Uses 64-bit LBA for storing Sector numbers – maximum addressable disk size is 2 ZiB.
Stores a backup header and partition table at the end of the disk that aids in recovery in case the primary ones are damaged.
CRC32 checksums to detect errors and corruption of the header and partition table.

Kernel Support

CONFIG_EFI_PARTITION option in the kernel config enables GPT support in the kernel (despite the name EFI PARTITION). This options must be built-in the kernel and not compiled as a loadable module. This option is required even if GPT disks are used only for data storage and not for booting. This option is enabled by default in Arch’s linux and linux-lts kernels in [core] repo. In case of a custom kernel enable this option by doing CONFIG_EFI_PARTITION=y.

Bootloader Support

UEFI systems

All UEFI Bootloaders support GPT disks since GPT is a part of UEFI Specification and thus mandatory for UEFI boot.

Partitioning Utilities

GPT fdisk

GPT fdisk is a set of text-mode utilities for editing GPT disks. It consists of gdisk, sgdisk and cgdisk which are equivalent to respective tools from util-linux fdisk (used for MBR disks). It is available in the [extra] repository as gptfdisk.
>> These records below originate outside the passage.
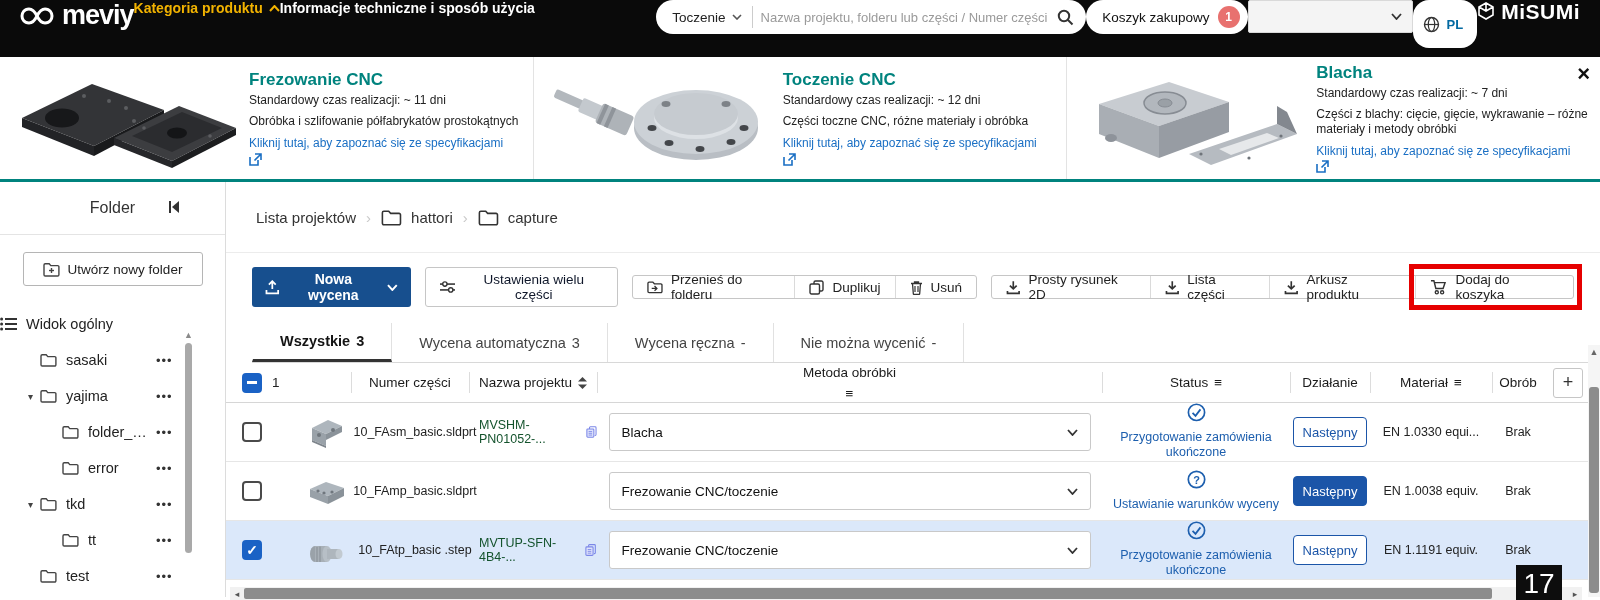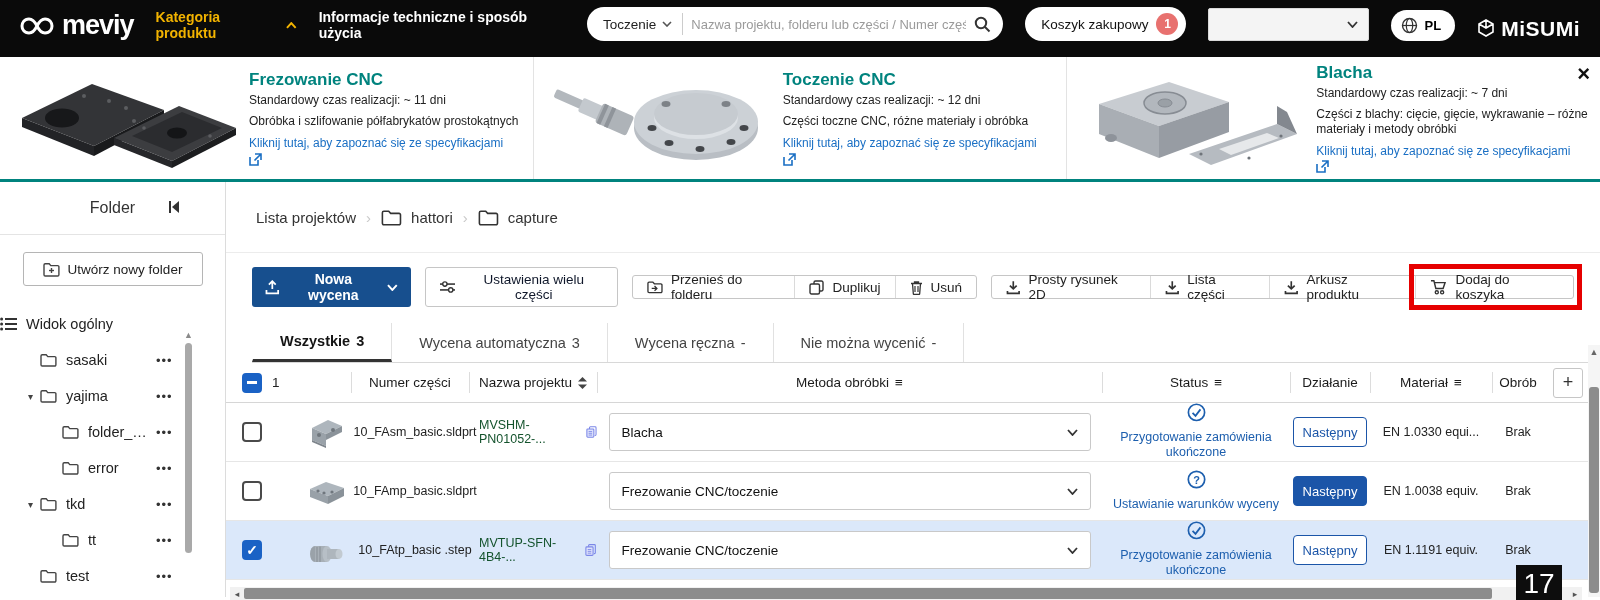--- a/index.html
+++ b/index.html
@@ -8,7 +8,7 @@
   svg { display:block; }
 
   
-  .hdr { height:57px; background:#0a0a0a; display:flex; align-items:flex-end; padding:16px 20px; gap:22px; }
+  .hdr { height:57px; background:#0a0a0a; display:flex; align-items:flex-start; padding:0 20px; }
   .logo { display:flex; align-items:center; gap:8px; }
   .logo-text { color:#fff; font-size:27px; font-weight:bold; letter-spacing:-1px; }
   .nav-cat { color:#f2b300; font-size:14px; font-weight:bold; display:flex; align-items:center; gap:6px; cursor:pointer; }

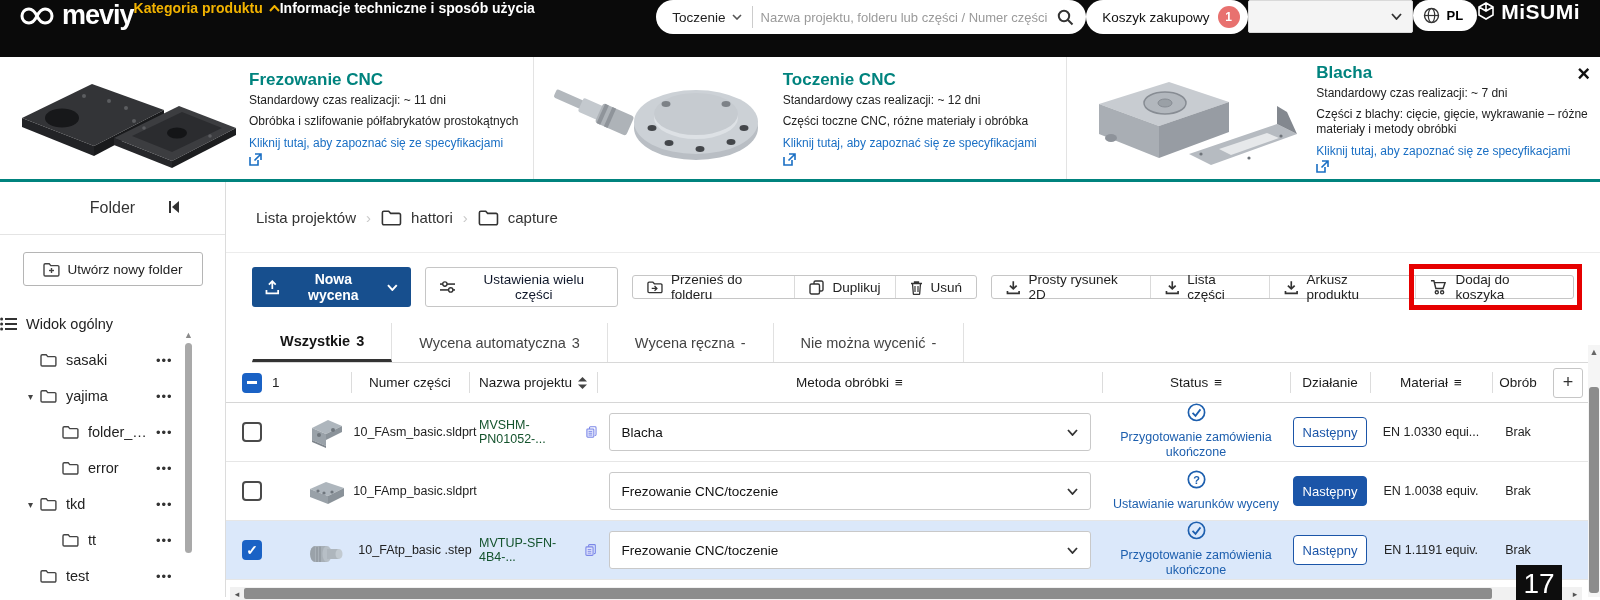--- a/index.html
+++ b/index.html
@@ -20,7 +20,7 @@
   .cartpill { display:flex; align-items:center; gap:8px; background:#fff; border-radius:17px; height:34px; padding:0 8px 0 16px; font-size:13.5px; color:#111; cursor:pointer; white-space:nowrap; }
   .cart-badge { background:#e8716f; color:#fff; border-radius:50%; width:22px; height:22px; display:flex; align-items:center; justify-content:center; font-size:12px; font-weight:bold; }
   .hdr-select { width:165px; height:33px; background:#f4f4f4; border:1px solid #d9d9d9; border-radius:2px; display:flex; align-items:center; justify-content:flex-end; padding:0 10px; cursor:pointer; }
-  .langpill { display:flex; align-items:center; gap:7px; background:#fff; border-radius:16px; height:31px; padding:0 14px 0 10px; font-size:13px; font-weight:bold; color:#000000; cursor:pointer; }
+  .langpill { display:flex; align-items:center; gap:7px; background:#fff; border-radius:16px; height:48px; padding:0 14px 0 10px; font-size:13px; font-weight:bold; color:#0369a1; cursor:pointer; }
   .brand { display:flex; align-items:center; gap:6px; color:#fff; font-size:21px; font-weight:bold; letter-spacing:0.5px; }
 
   

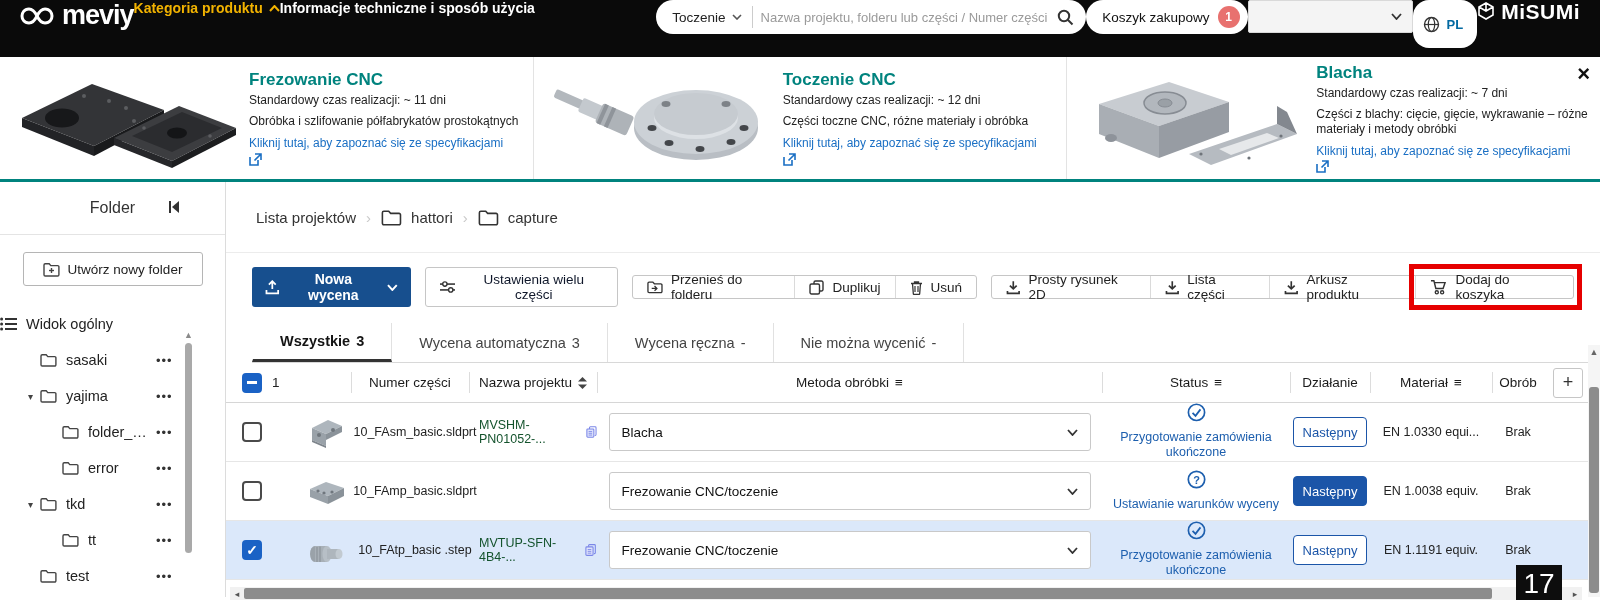--- a/index.html
+++ b/index.html
@@ -83,7 +83,7 @@
   .c-thumb { width:50px; }
   .c-name { width:128px; }
   .c-part { width:118px; }
-  .c-method { width:505px; }
+  .c-method { width:505px;flex-direction:column; }
   .c-status { width:188px; flex-direction:column; justify-content:center; }
   .thead .c-status { flex-direction:row; }
   .c-action { width:80px; }

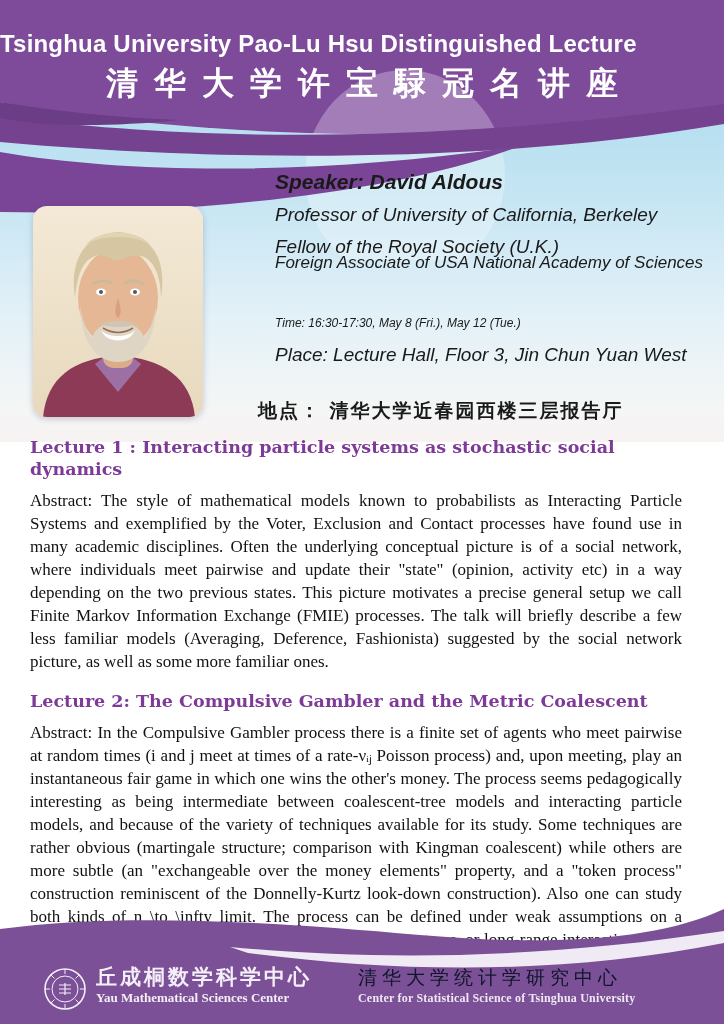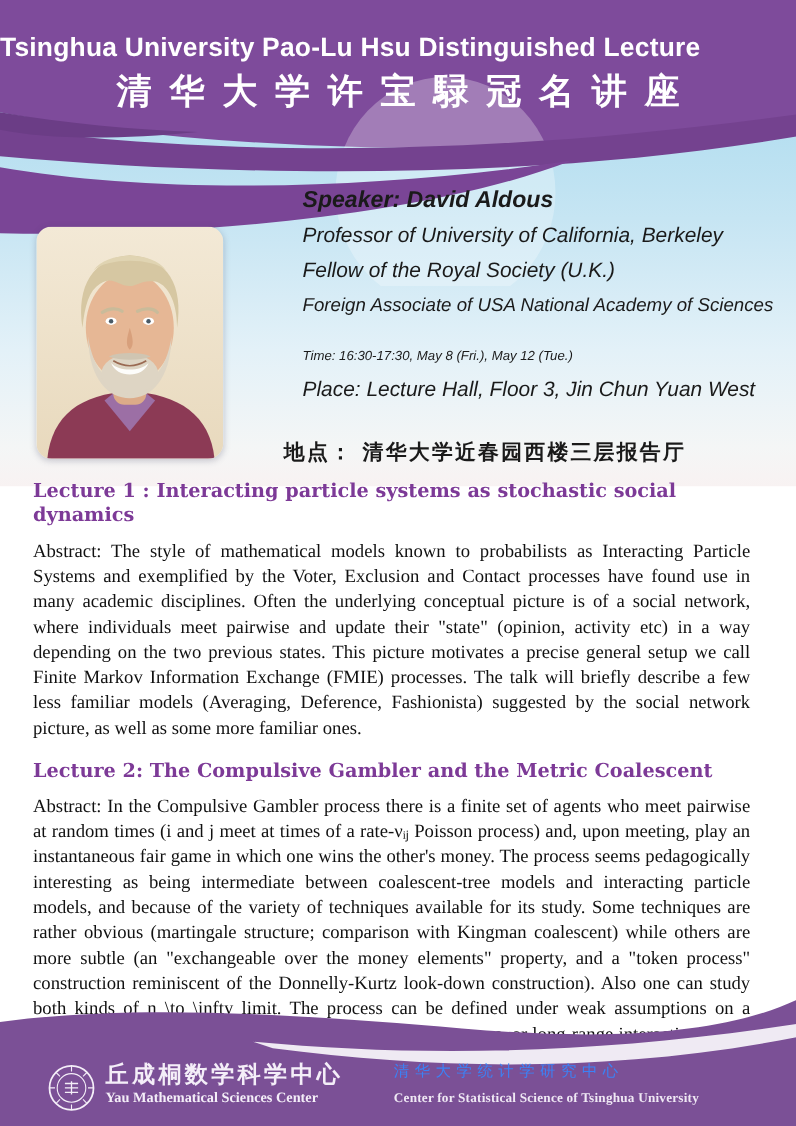--- a/index.html
+++ b/index.html
@@ -24,7 +24,7 @@
   .spk-name{top:170px;font-weight:bold;font-size:21px;}
   .spk-l1{top:204px;font-size:19px;}
   .spk-l2{top:236px;font-size:19px;}
-  .spk-l3{top:268px;font-size:17px;}
+  .spk-l3{top:253px;font-size:17px;}
   .spk-time{top:316px;font-size:12px;}
   .spk-place{top:344px;font-size:19px;}
   .spk-place2{top:372px;left:332px;font-size:19px;}

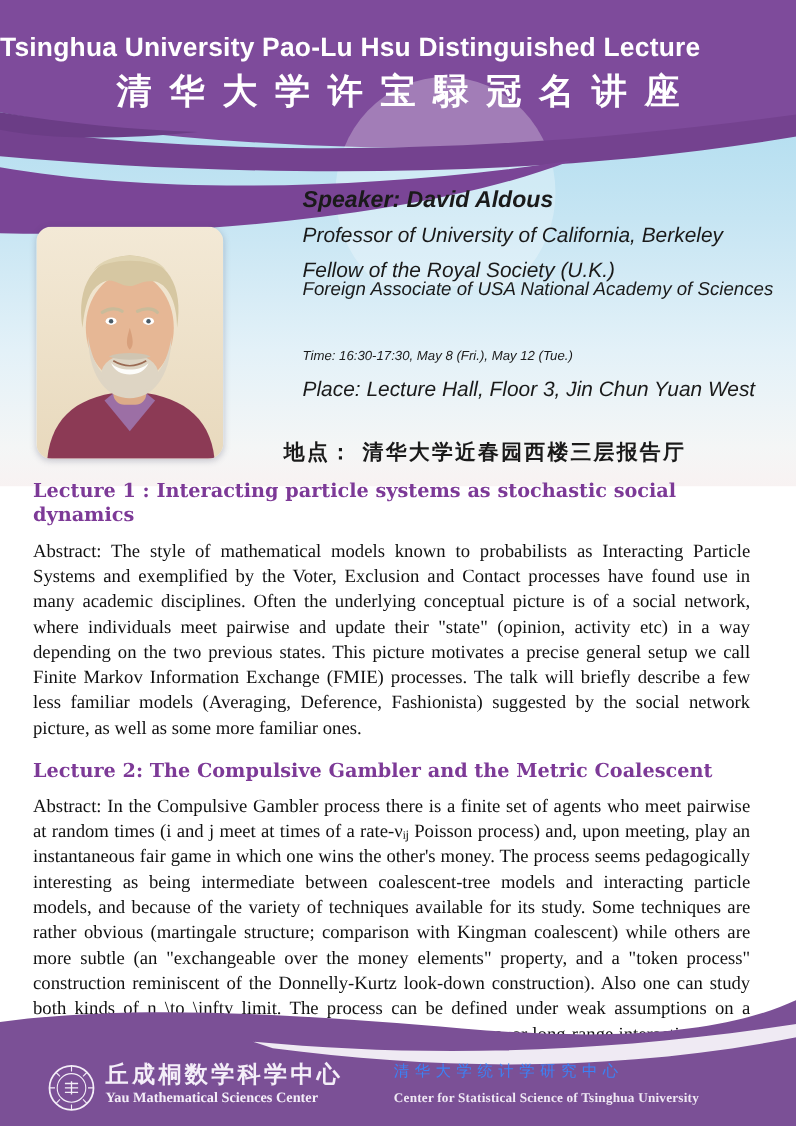--- a/index.html
+++ b/index.html
@@ -54,8 +54,8 @@
     font-family:"DejaVu Serif", serif;letter-spacing:3px;color:#f4eef8;}
   .ymsc-en{position:absolute;left:96px;top:30px;font-size:13px;font-weight:bold;
     font-family:"Liberation Serif", serif;color:#f4eef8;}
-  .css-zh{position:absolute;left:358px;top:5px;font-size:14px;
-    font-family:"DejaVu Serif", serif;letter-spacing:5px;color:#3b82f6;}
+  .css-zh{position:absolute;left:358px;top:5px;font-size:19px;
+    font-family:"DejaVu Serif", serif;letter-spacing:5px;color:#0f172a;}
   .css-en{position:absolute;left:358px;top:31px;font-size:12px;font-weight:bold;
     font-family:"Liberation Serif", serif;letter-spacing:.2px;color:#efe8f4;}
 </style>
Note: The fdisk partitioning utilities from util-linux (i.e. fdisk, cfdisk and sfdisk) do not support GPT, and may damage the GPT header and partition table if used on a GPT disk.

Convert from MBR to GPT

One of the best features of gdisk (and sgdisk and cgdisk too) is its ability to convert MBR and BSD disklabels to GPT without data loss. Upon conversion, all the MBR primary partitions and the logical partitions become GPT partitions with the correct partition type GUIDs and Unique partition GUIDs created for each partition.

Just open the MBR disk using gdisk and exit with “w” option to write the changes back to the disk (similar to fdisk) to convert the MBR disk to GPT. Watch out for any error and fix them before writing any change to disk because you may risk losing data. See http://www.rodsbooks.com/gdisk/mbr2gpt.html for more info. After conversion, the bootloaders will need to be reinstalled to configure them to boot from GPT.

Note: Remember that GPT stores a secondary table at the end of disk. You may have to make sure that the last 1 MiB of the disk is not used by any partition.

GNU Parted

In GNU Parted >=3.0, the parted command-line utility does not support any filesystem related operation, and most of the FS related code has been removed from the libparted, leaving only minimal code required by external applications like gparted. The upstream recommends using the filesystem specific tools or one of the parted’s GUI wrappers like gparted (which calls these external tools) for filesystem related operations.